Neurotrophins and their receptors are expressed on endothelial and vascular smooth muscle cells (SMCs), and their expression is upregulated following vascular injury. Stimulation of SMCs in culture with recombinant BDNF was shown to increase proliferation, migration, and matrix metalloproteinase activity. Others found BDNF to significantly enhance nicotinamide adenine dinucleotide phosphate oxidase activity and to increase reactive oxygen species generation in cultured human coronary artery SMCs.

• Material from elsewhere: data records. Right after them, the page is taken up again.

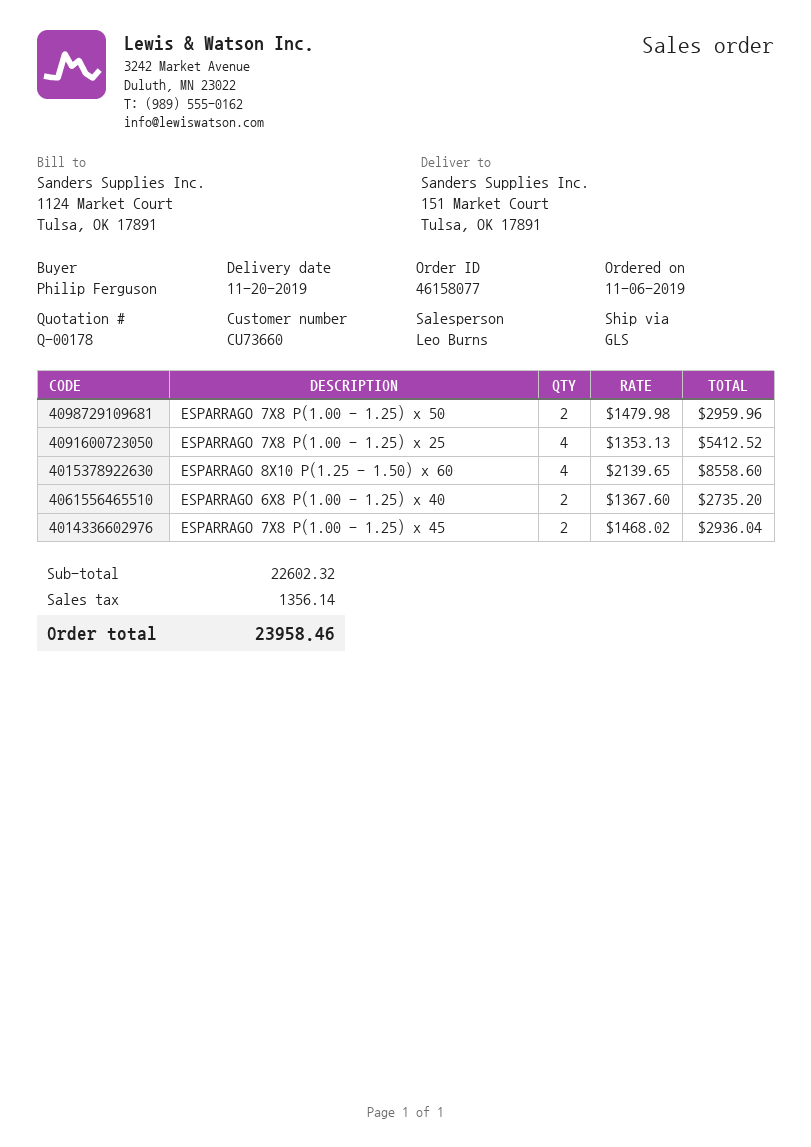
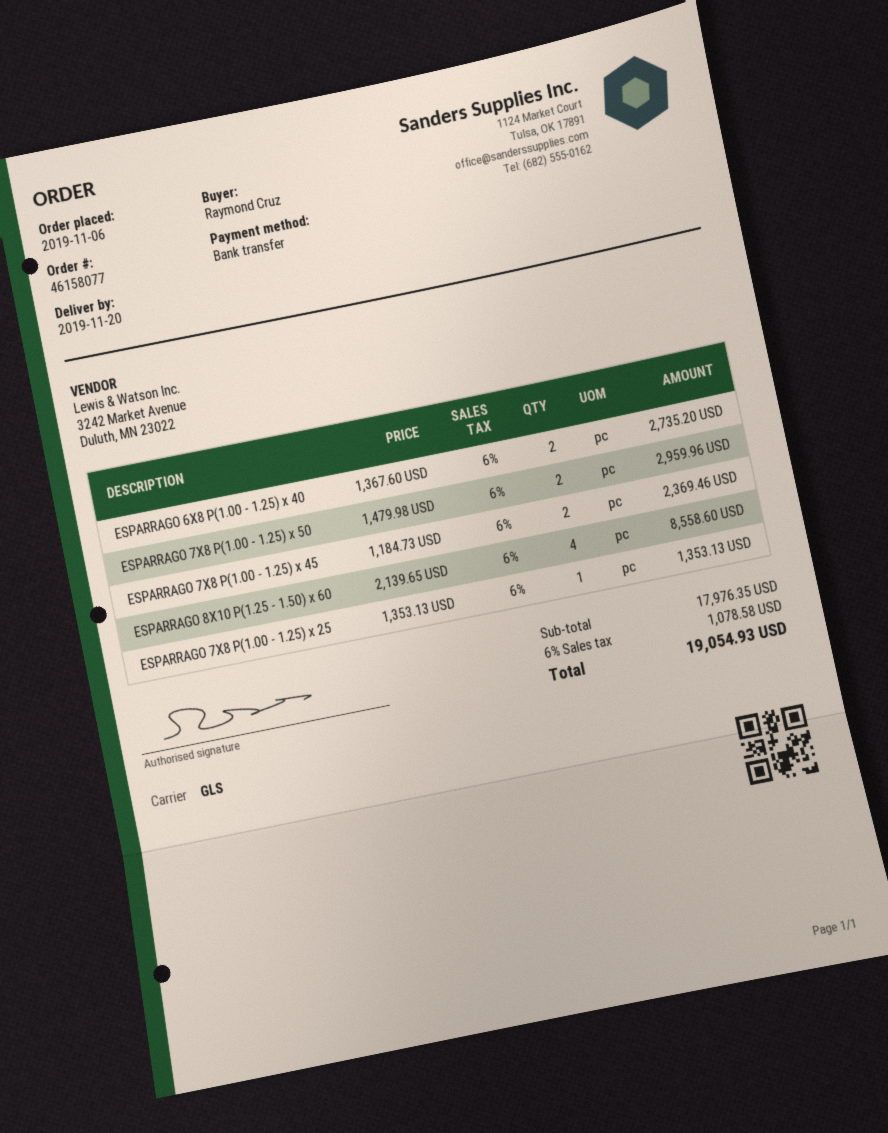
ordered by: Philip Ferguson -> Raymond Cruz
ESPARRAGO 7X8 P(1.00 - 1.25) x 25: 4 x 1353.13 = 5412.52 -> 1 x 1353.13 = 1353.13
ESPARRAGO 7X8 P(1.00 - 1.25) x 45: 2 x 1468.02 = 2936.04 -> 2 x 1184.73 = 2369.46
subtotal: 22602.32 -> 17976.35
tax: 1356.14 -> 1078.58
total: 23958.46 -> 19054.93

Obesity is associated with expansion and detrimental alterations of perivascular adipose tissue (PVAT). Several cytokines and growth factors have been identified as potential mediators of local effects of PVAT on the vessel wall, including leptin , and tumor necrosis factor α (TNF‐α). How obesity or atherosclerosis in the neighboring vessel wall affect the local expression of neurotrophins in perivascular fat has not been examined to date. Here, we examined the expression of neurotrophins, their receptors, and factors affecting neurotrophin signal transduction in PVAT surrounding vessels affected by atherosclerosis compared with PVAT surrounding the internal mammary artery (IMA‐PVAT) of patients with established coronary artery disease (CAD).

Methods

Data that support the findings of this study are available from the corresponding author upon reasonable request. Because of the sensitive nature of the data collected for this study, requests from qualified researchers trained in human subject confidentiality protocols may be sent to the corresponding author.

Study Patients

Between September 2015 and July 2017, 24 patients (79% men; mean age, 71.7±9.7 years; mean BMI, 27.4±4.8 kg/m2) undergoing elective coronary artery bypass graft surgery at the University Medical Center Mainz were included in the study. All patients diagnosed with multivessel CAD by coronary angiography were included in the study. Only patients who refused or were unable to sign the written consent were excluded from the study. Patients in whom paired biomaterial samples were not available or incomplete were also excluded. The study complied with the Declaration of Helsinki and was approved by the university's ethics committee (number 837.048.15 [9816]). All patients gave prior written informed consent.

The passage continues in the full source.